■ Exercise ■
Can you transcribe every entry word for word, skipping the images?

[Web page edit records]
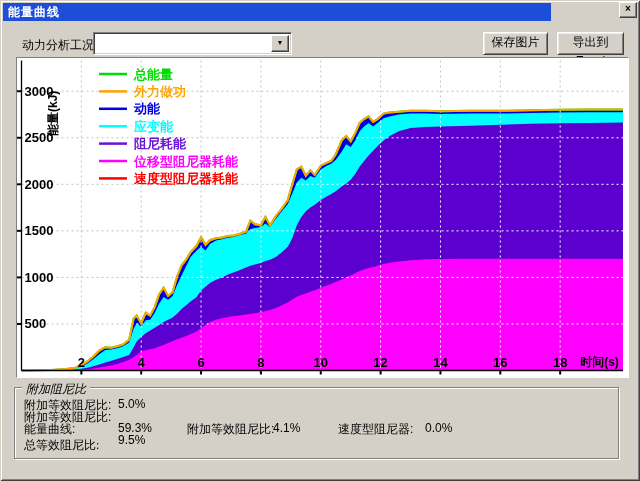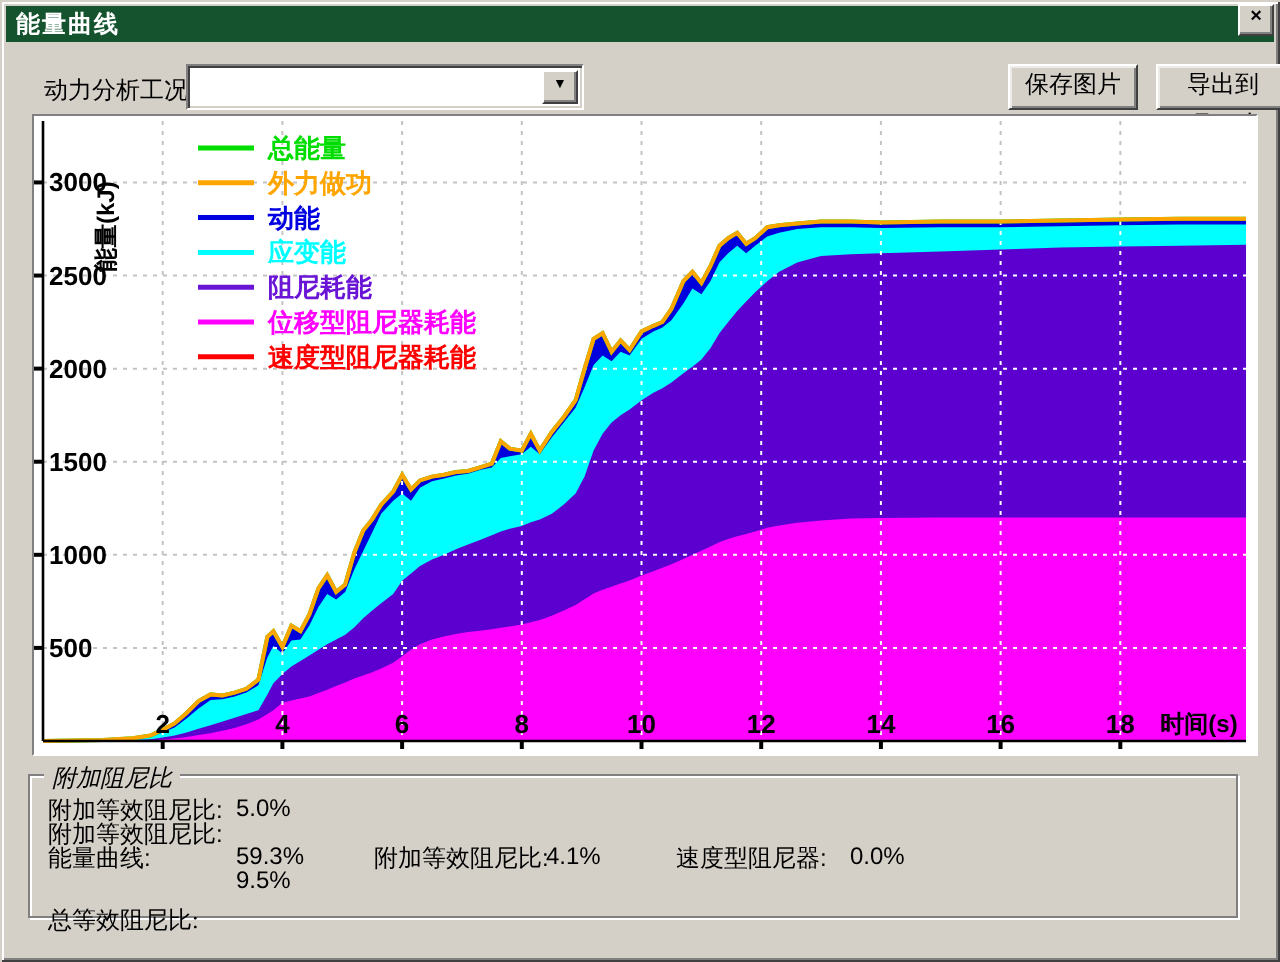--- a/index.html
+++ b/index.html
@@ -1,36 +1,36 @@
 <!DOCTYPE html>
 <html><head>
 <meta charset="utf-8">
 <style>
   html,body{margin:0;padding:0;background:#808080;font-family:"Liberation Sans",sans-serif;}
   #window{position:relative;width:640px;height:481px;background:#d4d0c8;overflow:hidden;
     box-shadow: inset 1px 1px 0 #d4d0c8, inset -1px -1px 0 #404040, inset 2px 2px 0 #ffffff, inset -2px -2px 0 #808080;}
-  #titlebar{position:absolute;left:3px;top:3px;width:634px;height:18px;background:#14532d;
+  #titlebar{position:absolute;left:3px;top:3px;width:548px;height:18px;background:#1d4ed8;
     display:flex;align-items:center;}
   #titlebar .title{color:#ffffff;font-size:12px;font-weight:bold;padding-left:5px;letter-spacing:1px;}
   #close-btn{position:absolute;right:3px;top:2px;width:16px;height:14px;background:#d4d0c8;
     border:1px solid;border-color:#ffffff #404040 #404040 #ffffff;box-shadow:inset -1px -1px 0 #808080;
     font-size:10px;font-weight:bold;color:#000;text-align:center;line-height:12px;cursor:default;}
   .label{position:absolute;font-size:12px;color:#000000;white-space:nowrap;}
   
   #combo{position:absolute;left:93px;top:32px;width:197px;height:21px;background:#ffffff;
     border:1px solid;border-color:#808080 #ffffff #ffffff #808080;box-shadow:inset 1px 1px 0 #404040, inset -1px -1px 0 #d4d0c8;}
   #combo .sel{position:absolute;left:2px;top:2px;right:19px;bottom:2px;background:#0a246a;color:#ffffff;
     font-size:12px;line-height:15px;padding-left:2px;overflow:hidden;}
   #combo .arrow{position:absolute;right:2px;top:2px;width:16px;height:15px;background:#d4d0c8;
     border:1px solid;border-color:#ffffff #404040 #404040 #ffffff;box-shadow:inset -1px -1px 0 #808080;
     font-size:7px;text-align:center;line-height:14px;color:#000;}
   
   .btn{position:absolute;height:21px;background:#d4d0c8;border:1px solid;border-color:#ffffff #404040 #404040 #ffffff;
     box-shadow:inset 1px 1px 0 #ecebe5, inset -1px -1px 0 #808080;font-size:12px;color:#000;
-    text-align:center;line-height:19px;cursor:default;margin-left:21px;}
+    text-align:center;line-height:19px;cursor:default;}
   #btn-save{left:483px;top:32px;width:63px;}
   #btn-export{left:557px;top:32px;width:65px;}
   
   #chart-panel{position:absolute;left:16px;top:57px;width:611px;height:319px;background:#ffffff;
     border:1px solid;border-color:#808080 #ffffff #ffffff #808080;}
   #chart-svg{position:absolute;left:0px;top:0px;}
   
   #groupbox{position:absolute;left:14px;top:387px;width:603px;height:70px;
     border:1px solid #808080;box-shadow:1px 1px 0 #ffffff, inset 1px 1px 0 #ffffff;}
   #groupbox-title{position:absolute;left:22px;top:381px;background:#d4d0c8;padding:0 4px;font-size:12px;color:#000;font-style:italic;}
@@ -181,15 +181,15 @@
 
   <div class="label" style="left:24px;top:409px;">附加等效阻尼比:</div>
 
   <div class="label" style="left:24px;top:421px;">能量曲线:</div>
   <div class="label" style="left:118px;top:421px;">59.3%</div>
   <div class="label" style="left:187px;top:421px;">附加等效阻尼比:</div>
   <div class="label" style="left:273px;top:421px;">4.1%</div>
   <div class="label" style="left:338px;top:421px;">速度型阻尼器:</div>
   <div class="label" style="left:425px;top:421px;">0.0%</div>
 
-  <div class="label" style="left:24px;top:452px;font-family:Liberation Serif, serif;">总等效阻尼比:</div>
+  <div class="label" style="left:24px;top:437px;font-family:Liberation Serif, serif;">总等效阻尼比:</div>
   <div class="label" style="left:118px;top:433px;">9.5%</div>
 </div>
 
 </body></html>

■ Task result ■
--- a/index.html
+++ b/index.html
@@ -1,36 +1,36 @@
 <!DOCTYPE html>
 <html><head>
 <meta charset="utf-8">
 <style>
   html,body{margin:0;padding:0;background:#808080;font-family:"Liberation Sans",sans-serif;}
   #window{position:relative;width:640px;height:481px;background:#d4d0c8;overflow:hidden;
     box-shadow: inset 1px 1px 0 #d4d0c8, inset -1px -1px 0 #404040, inset 2px 2px 0 #ffffff, inset -2px -2px 0 #808080;}
-  #titlebar{position:absolute;left:3px;top:3px;width:634px;height:18px;background:#14532d;
+  #titlebar{position:absolute;left:3px;top:3px;width:548px;height:18px;background:#1d4ed8;
     display:flex;align-items:center;}
   #titlebar .title{color:#ffffff;font-size:12px;font-weight:bold;padding-left:5px;letter-spacing:1px;}
   #close-btn{position:absolute;right:3px;top:2px;width:16px;height:14px;background:#d4d0c8;
     border:1px solid;border-color:#ffffff #404040 #404040 #ffffff;box-shadow:inset -1px -1px 0 #808080;
     font-size:10px;font-weight:bold;color:#000;text-align:center;line-height:12px;cursor:default;}
   .label{position:absolute;font-size:12px;color:#000000;white-space:nowrap;}
   
   #combo{position:absolute;left:93px;top:32px;width:197px;height:21px;background:#ffffff;
     border:1px solid;border-color:#808080 #ffffff #ffffff #808080;box-shadow:inset 1px 1px 0 #404040, inset -1px -1px 0 #d4d0c8;}
   #combo .sel{position:absolute;left:2px;top:2px;right:19px;bottom:2px;background:#0a246a;color:#ffffff;
     font-size:12px;line-height:15px;padding-left:2px;overflow:hidden;}
   #combo .arrow{position:absolute;right:2px;top:2px;width:16px;height:15px;background:#d4d0c8;
     border:1px solid;border-color:#ffffff #404040 #404040 #ffffff;box-shadow:inset -1px -1px 0 #808080;
     font-size:7px;text-align:center;line-height:14px;color:#000;}
   
   .btn{position:absolute;height:21px;background:#d4d0c8;border:1px solid;border-color:#ffffff #404040 #404040 #ffffff;
     box-shadow:inset 1px 1px 0 #ecebe5, inset -1px -1px 0 #808080;font-size:12px;color:#000;
-    text-align:center;line-height:19px;cursor:default;margin-left:21px;}
+    text-align:center;line-height:19px;cursor:default;}
   #btn-save{left:483px;top:32px;width:63px;}
   #btn-export{left:557px;top:32px;width:65px;}
   
   #chart-panel{position:absolute;left:16px;top:57px;width:611px;height:319px;background:#ffffff;
     border:1px solid;border-color:#808080 #ffffff #ffffff #808080;}
   #chart-svg{position:absolute;left:0px;top:0px;}
   
   #groupbox{position:absolute;left:14px;top:387px;width:603px;height:70px;
     border:1px solid #808080;box-shadow:1px 1px 0 #ffffff, inset 1px 1px 0 #ffffff;}
   #groupbox-title{position:absolute;left:22px;top:381px;background:#d4d0c8;padding:0 4px;font-size:12px;color:#000;font-style:italic;}
@@ -181,15 +181,15 @@
 
   <div class="label" style="left:24px;top:409px;">附加等效阻尼比:</div>
 
   <div class="label" style="left:24px;top:421px;">能量曲线:</div>
   <div class="label" style="left:118px;top:421px;">59.3%</div>
   <div class="label" style="left:187px;top:421px;">附加等效阻尼比:</div>
   <div class="label" style="left:273px;top:421px;">4.1%</div>
   <div class="label" style="left:338px;top:421px;">速度型阻尼器:</div>
   <div class="label" style="left:425px;top:421px;">0.0%</div>
 
-  <div class="label" style="left:24px;top:452px;font-family:Liberation Serif, serif;">总等效阻尼比:</div>
+  <div class="label" style="left:24px;top:437px;font-family:Liberation Serif, serif;">总等效阻尼比:</div>
   <div class="label" style="left:118px;top:433px;">9.5%</div>
 </div>
 
 </body></html>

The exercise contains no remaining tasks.